The synagogue on Oranienburger Strasse 28-30 was opened in 1866, then the largest synagogue in Germany, with 3,200 seats. Otto von Bismarck was present at its inauguration. It is located in what was back then a large Jewish district, and now is a very popular spot, crowded with pubs, cafes and restaurants.
The synagogue was designed by Eduard Knoblauch in a neo-byzantine style. It was heavily damaged by the Nazis during Kristallnacht, and destroyed in 1943 in a bombing. In 1953 the building was demolished. Its reconstruction started only after the fall of the Wall, and completed in 1995. The synagogue had a very distinctive golden dome, very fancy, not very appropriate for a synagogue, as I understand my religion, but what the hell, they have to compete…
Inside the synagogue there is a permanent exhibition, showing the history of the building and its congregation. There is also a changing exhibition. The one we caught in 2005 was “Art from Auschwitz”. The current exhibition is something about Lvov, or, according to the website of the place, “Threshold between East and West”, and it will run until 6 January. Check out the site for the next exhibition.

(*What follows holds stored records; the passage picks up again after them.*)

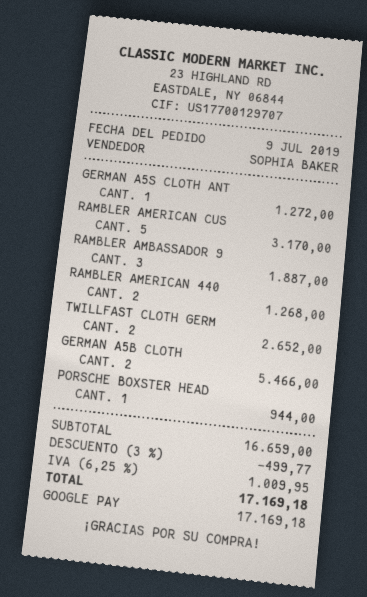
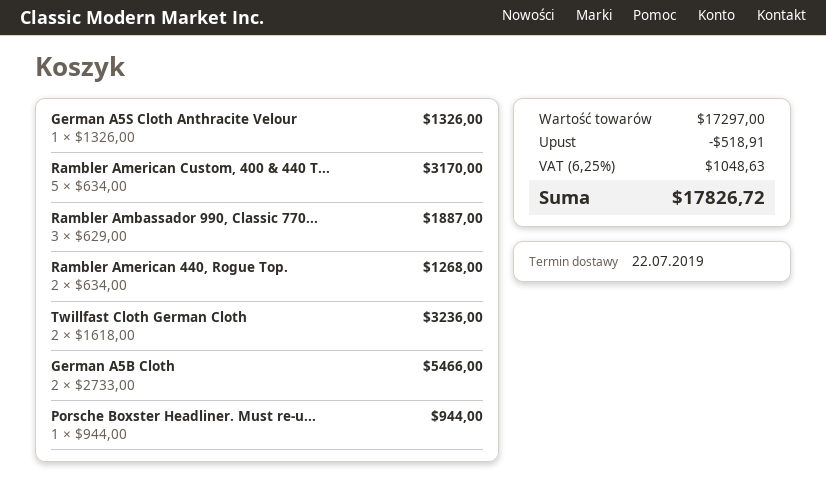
GERMAN A5S CLOTH ANT: 1 for 1272.00 -> 1 for 1326.00
TWILLFAST CLOTH GERM: 2 for 2652.00 -> 2 for 3236.00
subtotal: 16659.00 -> 17297.00
discount: 499.77 -> 518.91
tax: 6.25% = 1009.95 -> 6.25% = 1048.63
total: 17169.18 -> 17826.72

The synagogue is also an active house of prayer. From September until April it is open Sunday through Thursday between 10 to 18, and Friday from 10 to 14. From May to August it is open Tuesday to Thursday from 10 to 18, Monday and Sunday from 10 to 20, and Friday from 10 to 17. Naturally, it is closed on Jewish holidays.
Admission is 3 euros (2 euros reduced), or 4.60 euros including special exhibition. And you pay an extra 1.50 euros if you want to see the dome from the inside.
There is also a restaurant there called “Kadima”. We didn’t go there, as we have pretty bad connotations for this name (it’s the name of the political party our degenerate Prime Minister heads, and a pretty degenerate party by its own merit).